# [Edit difference data]
*-*-*

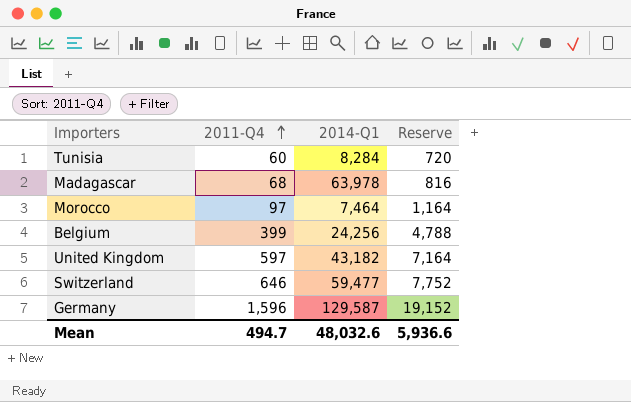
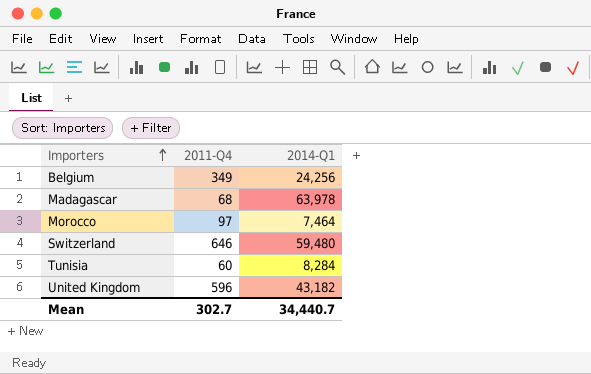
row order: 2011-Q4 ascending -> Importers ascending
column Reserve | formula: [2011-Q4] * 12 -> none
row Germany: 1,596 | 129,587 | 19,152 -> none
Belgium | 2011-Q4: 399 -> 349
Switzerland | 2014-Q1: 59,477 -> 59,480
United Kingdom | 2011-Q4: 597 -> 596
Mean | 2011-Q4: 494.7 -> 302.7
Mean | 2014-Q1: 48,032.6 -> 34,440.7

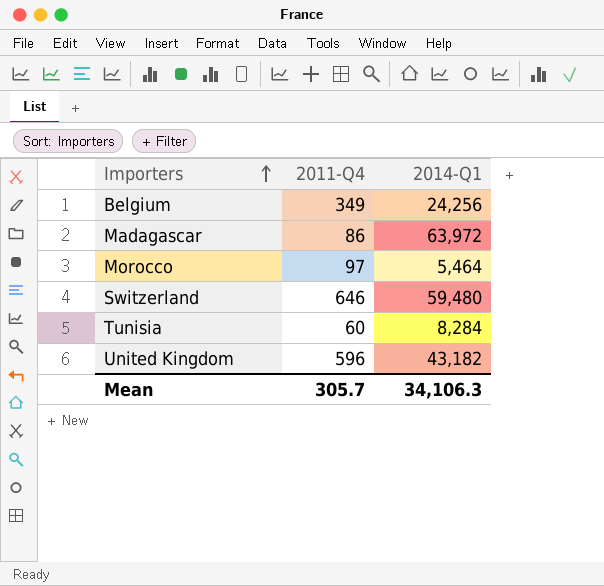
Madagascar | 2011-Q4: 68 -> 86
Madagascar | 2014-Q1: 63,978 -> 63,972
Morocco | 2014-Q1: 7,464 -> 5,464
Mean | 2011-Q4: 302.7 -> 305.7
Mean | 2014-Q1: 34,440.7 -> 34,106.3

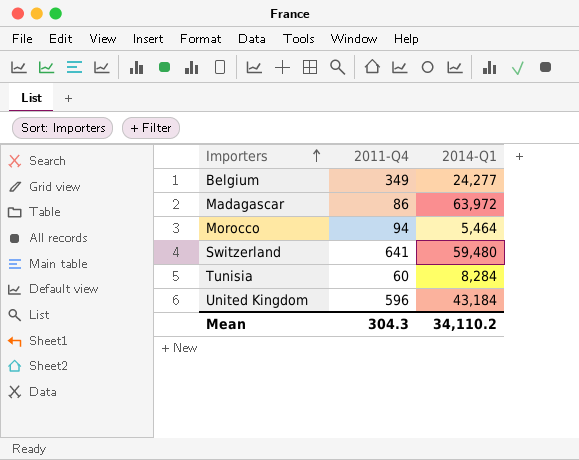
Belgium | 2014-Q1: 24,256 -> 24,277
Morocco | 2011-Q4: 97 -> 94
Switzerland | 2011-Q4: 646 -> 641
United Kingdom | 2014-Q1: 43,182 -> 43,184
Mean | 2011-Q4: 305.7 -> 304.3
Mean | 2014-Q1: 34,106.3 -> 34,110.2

*-*-*

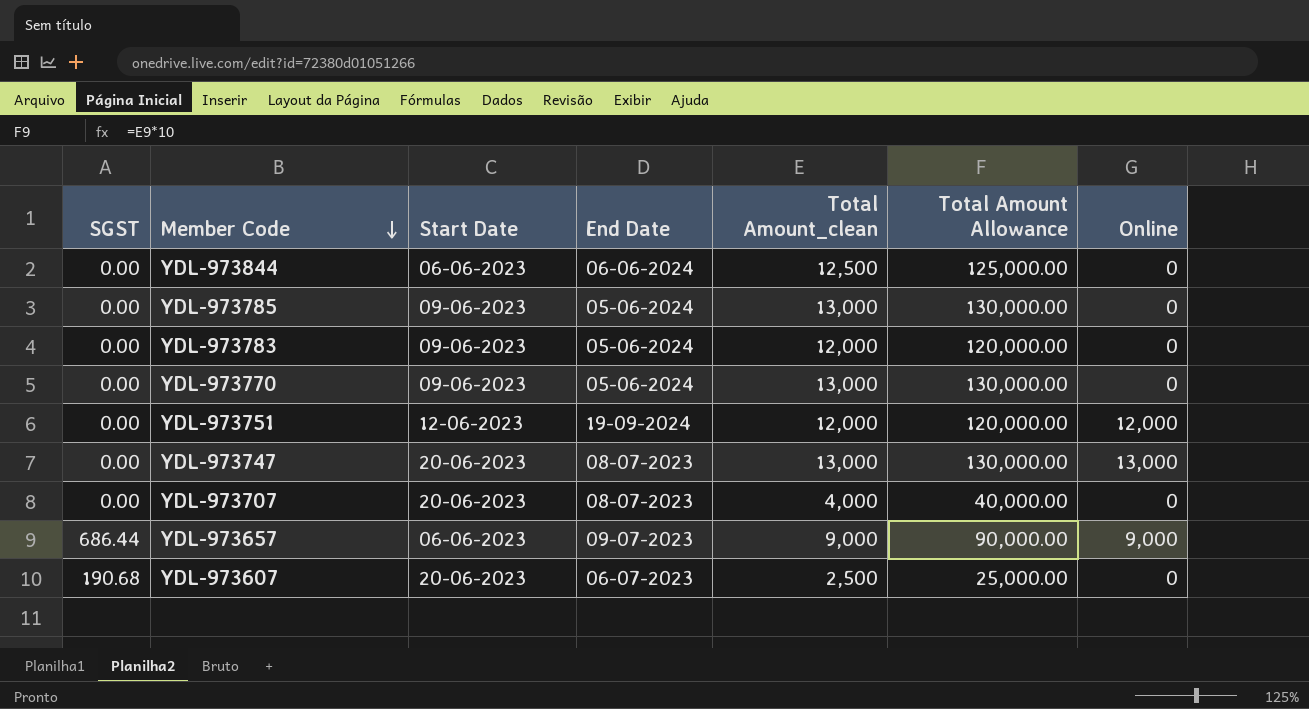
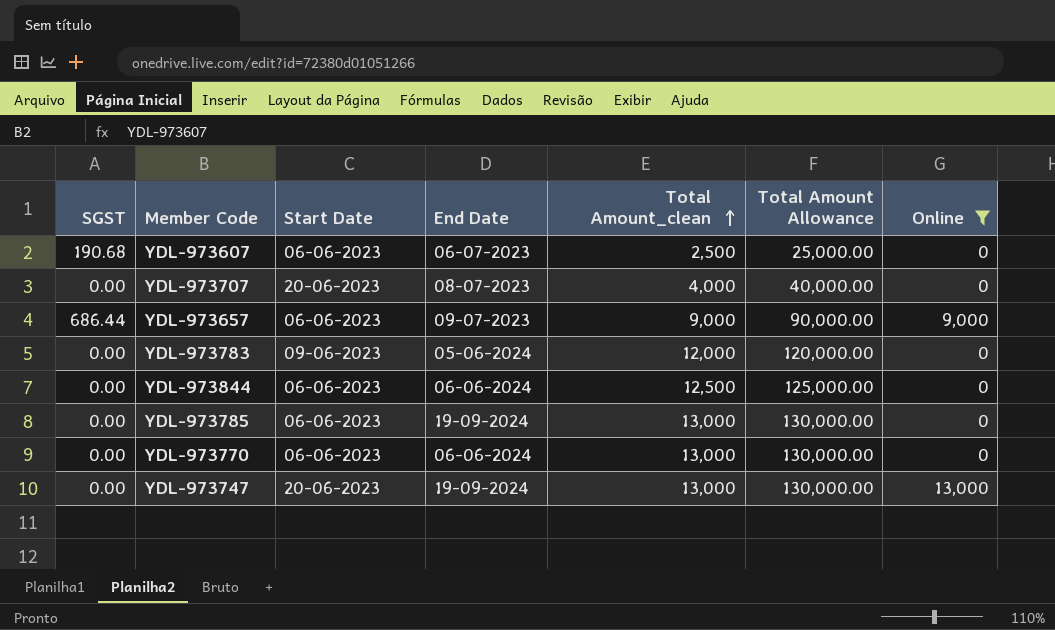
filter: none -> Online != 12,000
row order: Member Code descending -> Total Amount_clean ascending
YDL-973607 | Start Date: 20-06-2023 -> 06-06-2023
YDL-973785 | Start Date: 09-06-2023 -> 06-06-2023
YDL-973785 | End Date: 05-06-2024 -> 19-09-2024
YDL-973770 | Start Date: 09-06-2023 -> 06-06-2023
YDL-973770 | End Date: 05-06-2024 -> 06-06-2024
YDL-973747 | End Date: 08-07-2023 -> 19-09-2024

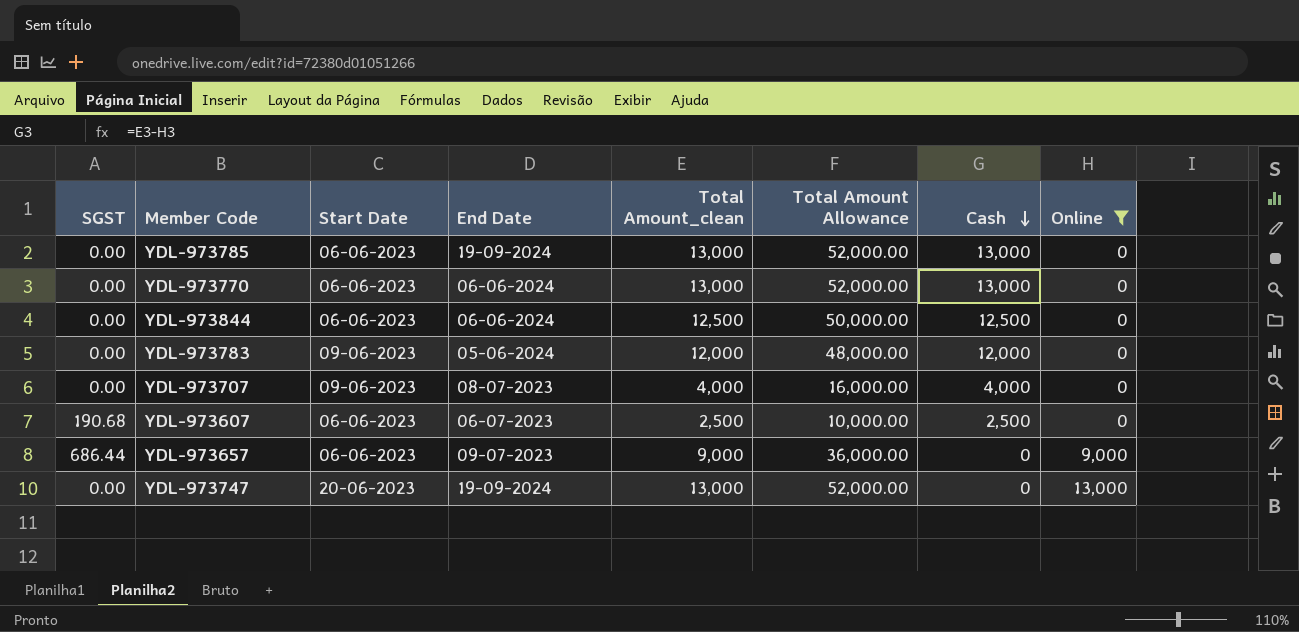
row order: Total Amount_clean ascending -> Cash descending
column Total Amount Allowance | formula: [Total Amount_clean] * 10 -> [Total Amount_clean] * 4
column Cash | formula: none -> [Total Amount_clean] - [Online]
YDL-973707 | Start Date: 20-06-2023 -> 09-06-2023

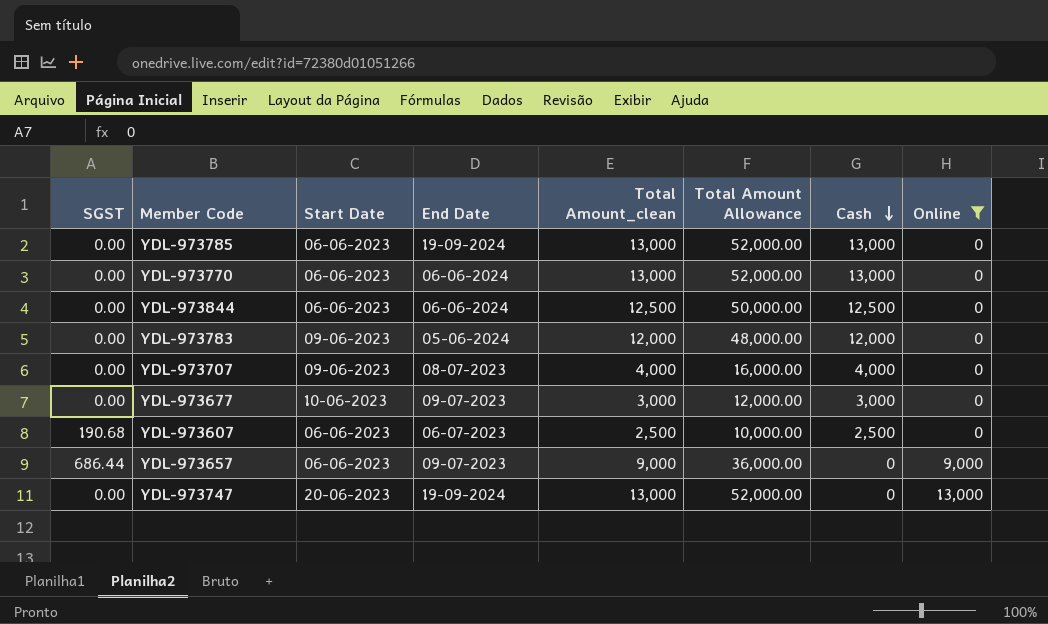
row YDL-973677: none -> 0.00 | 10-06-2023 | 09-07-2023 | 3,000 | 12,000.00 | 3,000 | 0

*-*-*

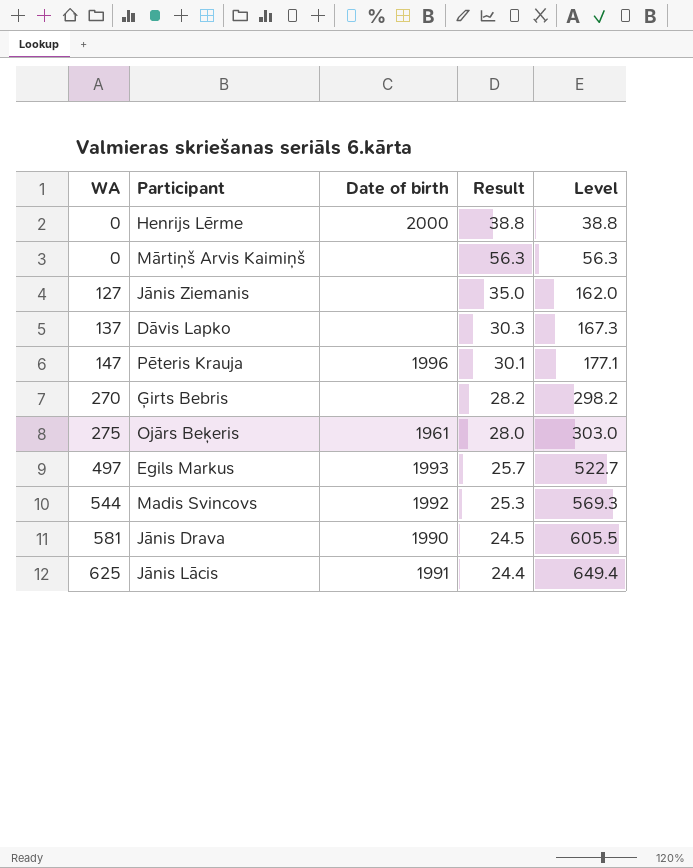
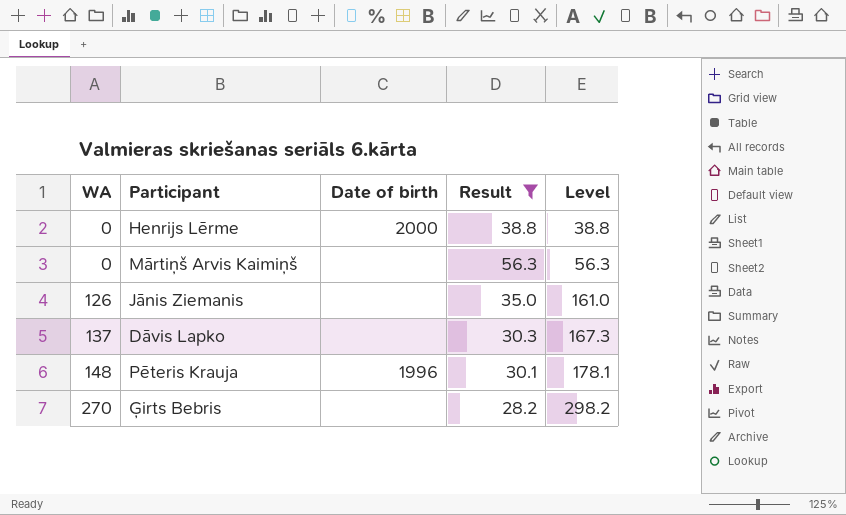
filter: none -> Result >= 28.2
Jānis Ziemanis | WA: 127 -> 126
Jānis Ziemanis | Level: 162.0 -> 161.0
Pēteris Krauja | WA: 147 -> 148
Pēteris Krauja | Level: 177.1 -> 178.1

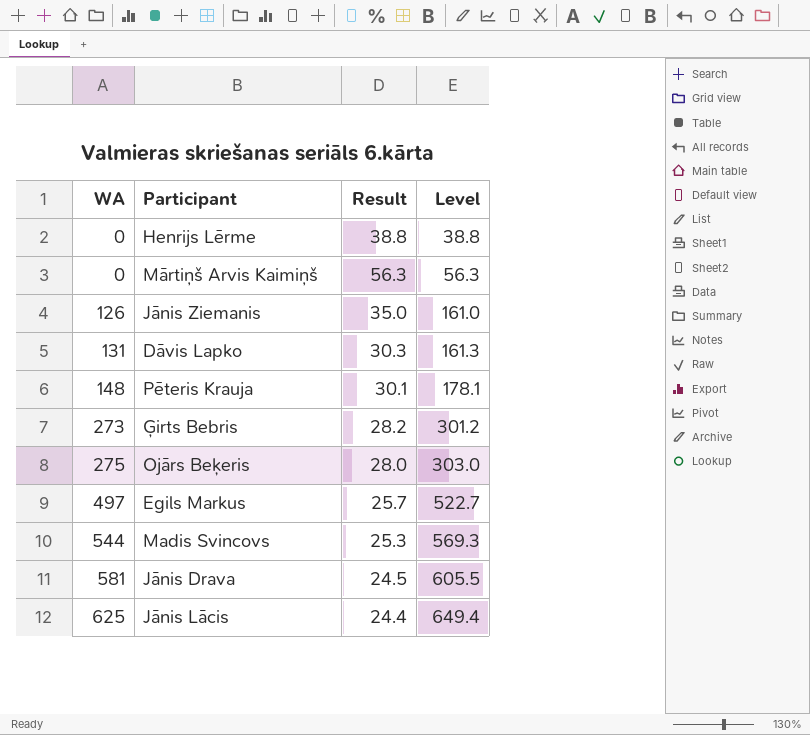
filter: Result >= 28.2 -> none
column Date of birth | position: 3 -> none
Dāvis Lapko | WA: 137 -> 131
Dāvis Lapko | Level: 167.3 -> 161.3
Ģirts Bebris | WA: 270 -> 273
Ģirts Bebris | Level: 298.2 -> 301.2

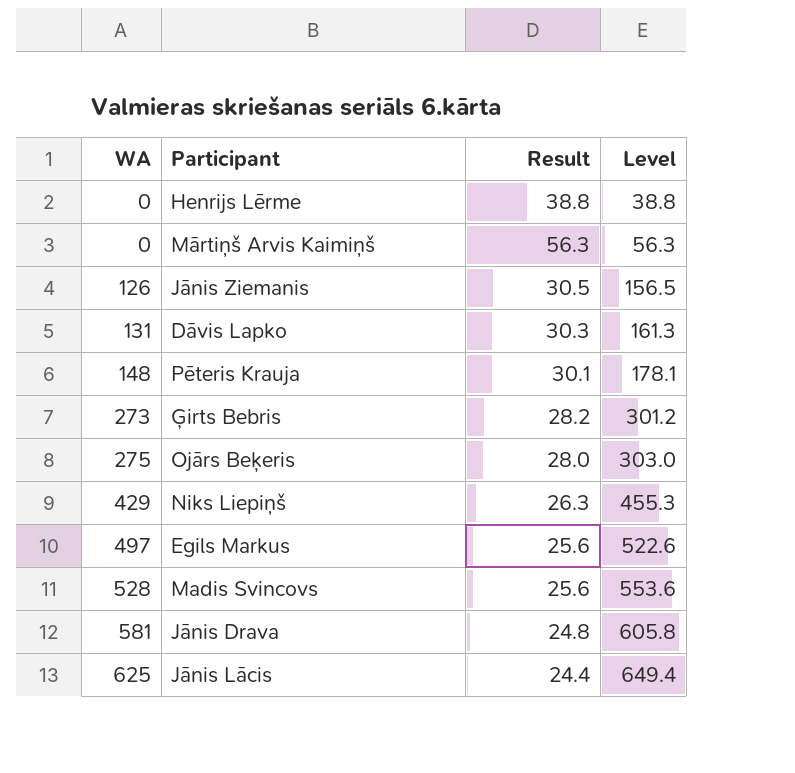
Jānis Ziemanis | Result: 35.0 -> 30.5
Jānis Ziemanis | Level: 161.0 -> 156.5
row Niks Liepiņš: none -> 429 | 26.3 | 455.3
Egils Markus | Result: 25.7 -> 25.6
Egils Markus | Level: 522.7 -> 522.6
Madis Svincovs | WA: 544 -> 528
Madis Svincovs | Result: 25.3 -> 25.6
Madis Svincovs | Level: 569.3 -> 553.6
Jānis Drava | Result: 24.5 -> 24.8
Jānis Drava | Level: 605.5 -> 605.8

*-*-*

Which lines run from the one holding "Madis Svincovs | WA: 544 -> 528" through the one holding "Jānis Drava | Level: 605.5 -> 605.8" in the records above? Repeat them exactly, both included, and nothing more.

Madis Svincovs | WA: 544 -> 528
Madis Svincovs | Result: 25.3 -> 25.6
Madis Svincovs | Level: 569.3 -> 553.6
Jānis Drava | Result: 24.5 -> 24.8
Jānis Drava | Level: 605.5 -> 605.8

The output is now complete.